This passage would long ago have settled the question, had not the moderns been pre-occupied with the belief that the Greeks did not paint their statues. They, therefore, read the passage in another sense; many translators read “pictures” for “statues.” But the Greek word ανδριας signifies “statue,” and is never used to signify “picture.” It means statue, and a statuary is called the maker of such statues, ανδριαντοποιος. (Mr. Davis, in Bohn’s English edition of Plato, avoids the difficulty by translating it “human figures.”)

“This passage is decisive as far as it goes, but it does not touch the question of colouring the flesh. It proves that as late as Plato’s time it was usual to apply colour to the eyes of statues; and assuming, what is not stated, that marble statues are in question, we are brought to the same point as by the Æginetan marbles, of which the eyes, lips, portions of the armour and draperies were found coloured. I forget whether the hair was found to be coloured, but the absence of traces of colour on the flesh, while they were abundant elsewhere, indicates that if coloured at all it must have been by a different and more perishable process—by a tint, or stain, or varnish. The Æginetan statues being archaic, do not give an absolute rule for those of Phidias. The archaic Athenian bas-relief of a warrior in excellent preservation, shows vivid colours on drapery and ornaments of armour, and the eye-balls were also coloured; but again, there is no trace of colour on the flesh.”—W. W. Lloyd.

Here is a passage which not only establishes the sense of the one in Plato, but while unequivocally declaring that the ancients painted their statues gives the reason why the paint is so seldom discoverable in the antique remains. It is from Plutarch (“Quæst. Roman.” xcviii., at the end): “It is necessary to be very careful of statues, otherwise the vermilion with which the ancient statues were coloured will quickly disappear.”

“This passage refers to archaic sacred figures, and at Rome (not in Greece), where after providing for the sacred geese and ganders, the first duty of certain officials on taking office was to furbish the agalma, or statue, which was necessary on ‘account of the quick fading of the vermilion with which they used to tinge the archaic statues.’ This is an accurate translation and a literal—and implies a difference between the archaic and the more modern in respect of colour, though not necessarily excluding all colour from the latter.”—W. W. Lloyd.

Had this passage been generally known the dispute could never have maintained itself.
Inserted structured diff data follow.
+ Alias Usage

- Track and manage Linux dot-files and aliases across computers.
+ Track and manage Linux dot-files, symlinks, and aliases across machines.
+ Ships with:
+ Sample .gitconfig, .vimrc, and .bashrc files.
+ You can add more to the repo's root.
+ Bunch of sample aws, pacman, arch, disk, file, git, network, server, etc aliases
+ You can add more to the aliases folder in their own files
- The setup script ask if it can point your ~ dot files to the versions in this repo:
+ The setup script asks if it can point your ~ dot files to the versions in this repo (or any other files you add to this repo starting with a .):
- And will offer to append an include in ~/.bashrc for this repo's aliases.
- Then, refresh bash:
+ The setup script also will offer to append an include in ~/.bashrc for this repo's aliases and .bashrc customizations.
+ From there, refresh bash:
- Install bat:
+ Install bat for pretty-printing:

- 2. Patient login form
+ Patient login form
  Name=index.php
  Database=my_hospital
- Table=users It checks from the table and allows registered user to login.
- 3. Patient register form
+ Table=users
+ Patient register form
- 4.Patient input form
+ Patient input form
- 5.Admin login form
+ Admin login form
There is nothing equivocal in the use of the word μιλτινον, which means “vermilion;” nothing which admits of doubt in the phrase ῳ τα παλαια των αγαλματων εχρωζον. And there are abundant notices extant which illustrate it. One will suffice. The celebrated marble statue of a Bacchante by Scopas is described as holding, in lieu of the Thyrsus, a dead roebuck which is cut open, and the marble represents living flesh. People have tried to explain this by saying that Scopas discovered coloured veins in the marble, which he used to indicate living flesh. The explanation is absurd. In the first place veins do not so run in marble as to represent flesh; in the second, unless statues were usually coloured, such veins, if they existed, would be regarded as terrible blemishes, and the very thing the Greeks are supposed to have avoided—viz., colour as representing reality—would have been shown.

But colour was used, as we know, and Pausanias (“Arcad.” lib. viii., cap. 39) describes a statue of Bacchus as having all those portions not hidden by draperies, painted vermilion, the body being of gilded wood. He also distinctly says that the statues made of gypsum were painted, describing a statue of Bacchus γυψου πεποιημενον, which was—the language is explicit—“ornamented with paint” επικεκοσμημενον γραφη.

“This statue was apparently ithyphallic, and probably archaic. Not drapery, but ivy and laurel, concealed the lower part of it. The colour of the exposed part was not local, but applied to the whole of it.”—W. W. Lloyd.

Virgil, in an epigram, not only offers Venus a marble statue of Amor, the wings of which shall be many-coloured and the quiver painted, but he intimates that this shall be so because it is customary—

Marmoreusque tibi, Dea, versicoloribus alis

In morem pictâ stabit Amor pharetrâ.